Nunca antes foi visto o retrato de uma união conjugal tão insano, mas ao mesmo tempo verossímil, extremamente bem feito e meticulosamente cuidado, até os resquícios mais íntimos e privados de um casal em crise, como nos é apresentado no maravilhoso Garota Exemplar. Honrando suas origens (o livro homônimo de Gillian Flynn), a adaptação de David Fincher não só trás toda a atmosfera tensa, sincera, e deliciosamente crua, retratada com maestria nas páginas escritas pela autora do best-seller, como acrescenta algo novo à ela.

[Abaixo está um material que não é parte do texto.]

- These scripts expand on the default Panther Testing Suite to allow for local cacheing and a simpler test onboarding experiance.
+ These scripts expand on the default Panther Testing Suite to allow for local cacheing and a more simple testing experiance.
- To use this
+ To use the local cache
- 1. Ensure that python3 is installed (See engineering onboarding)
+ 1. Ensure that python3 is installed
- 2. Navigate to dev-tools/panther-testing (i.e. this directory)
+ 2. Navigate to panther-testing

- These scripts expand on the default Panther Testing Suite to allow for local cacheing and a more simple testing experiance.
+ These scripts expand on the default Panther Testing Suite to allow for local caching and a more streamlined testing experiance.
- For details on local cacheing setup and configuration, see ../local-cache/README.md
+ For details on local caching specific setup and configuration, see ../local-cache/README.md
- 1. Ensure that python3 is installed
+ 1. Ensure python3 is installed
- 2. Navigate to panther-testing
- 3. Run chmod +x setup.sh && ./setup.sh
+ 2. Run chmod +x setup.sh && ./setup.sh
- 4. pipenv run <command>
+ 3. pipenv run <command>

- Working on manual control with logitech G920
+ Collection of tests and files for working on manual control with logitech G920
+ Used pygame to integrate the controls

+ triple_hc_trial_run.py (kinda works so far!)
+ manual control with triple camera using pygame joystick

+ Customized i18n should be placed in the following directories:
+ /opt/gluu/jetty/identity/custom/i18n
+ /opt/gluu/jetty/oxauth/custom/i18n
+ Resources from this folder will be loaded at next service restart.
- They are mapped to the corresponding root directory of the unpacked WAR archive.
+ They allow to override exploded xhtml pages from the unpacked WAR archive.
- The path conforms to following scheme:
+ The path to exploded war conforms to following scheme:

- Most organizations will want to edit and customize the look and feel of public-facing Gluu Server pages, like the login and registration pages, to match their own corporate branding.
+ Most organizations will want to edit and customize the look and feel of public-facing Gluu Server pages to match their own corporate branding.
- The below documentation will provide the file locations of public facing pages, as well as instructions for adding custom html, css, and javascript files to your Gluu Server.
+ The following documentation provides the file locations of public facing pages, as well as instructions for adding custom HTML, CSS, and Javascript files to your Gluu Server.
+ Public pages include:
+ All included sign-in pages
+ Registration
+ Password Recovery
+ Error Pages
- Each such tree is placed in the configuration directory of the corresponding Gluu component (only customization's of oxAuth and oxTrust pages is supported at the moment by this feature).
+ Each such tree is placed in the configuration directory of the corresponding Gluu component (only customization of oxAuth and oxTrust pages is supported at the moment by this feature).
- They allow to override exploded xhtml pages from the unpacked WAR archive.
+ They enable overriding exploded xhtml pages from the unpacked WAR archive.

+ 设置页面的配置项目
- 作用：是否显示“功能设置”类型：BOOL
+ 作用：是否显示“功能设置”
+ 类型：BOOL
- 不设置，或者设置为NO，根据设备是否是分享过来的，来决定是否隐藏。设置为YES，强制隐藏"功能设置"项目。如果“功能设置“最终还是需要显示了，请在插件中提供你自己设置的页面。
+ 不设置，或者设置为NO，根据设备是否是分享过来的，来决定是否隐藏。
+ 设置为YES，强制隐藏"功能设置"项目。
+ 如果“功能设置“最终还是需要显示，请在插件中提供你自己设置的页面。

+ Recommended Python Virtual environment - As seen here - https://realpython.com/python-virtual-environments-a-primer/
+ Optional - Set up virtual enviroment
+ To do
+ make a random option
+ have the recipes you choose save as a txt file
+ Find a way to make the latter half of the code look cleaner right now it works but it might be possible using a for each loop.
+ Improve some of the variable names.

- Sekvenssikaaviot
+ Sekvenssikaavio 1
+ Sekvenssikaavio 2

Fincher compõe sua obra mais ousada se aventurando mais uma vez em sua especialidade: a loucura da mente humana. No caso, duas mentes atormentadas, ligadas por um casamento, são retratadas sem um pingo de hipocrisia, enfeites, ou encantamentos. A base da relação entre Amy Elliot (personagem guiada por uma atuação fenomenal de Rosamund Pike), e Nick Dunne (Ben Affleck), está à ponto de ruir. O que era uma relação aparentemente perfeita, “um mar de rosas”, foi se tornando tristemente e degradantemente uma relação movida a caos, brigas, e coação.
Quanto a Amy Elliot, o outro lado dessa relação movida a uma insanidade que gradualmente vai sendo mostrada, é uma das personagens mais bem trabalhadas do cinema e da literatura. Rosamund Pike dá vida a uma personagem única, movida a uma obsessão aterrorizante. A beleza de Amy, a primeira vista, estonteante, aos poucos vai se perdendo (ou vai, na verdade, se revelando?) enquanto seu lado mais podre é escancarado.
A atriz interpreta outra atriz.
A diferença é a sociopatia sem limites, e a inteligência perigosamente elevada de Amy, que explora os mais íntimos sentimentos do seu atormentado marido para salvar seu casamento em ruínas, num ato egoísta atormentador, totalmente ciente das consequências que ela mesma criou nos primórdios da relação.
Gone Girl é um filme a ser apreciado com gosto, mas acima de tudo, com frieza. Todos os lados, não só da história, mas da própria construção da história, são frutos de uma mente suficientemente fria para que possa ter criado uma história extremamente louca, mas ao mesmo tempo assustadoramente empática. E não ser atingido por essa empatia sem se sentir um lixo (uma tarefa bastante difícil para o público casado, sendo fácil se espelhar, mesmo que com relutância, nas situações horríveis de Nick e Amy) também exige certa frieza.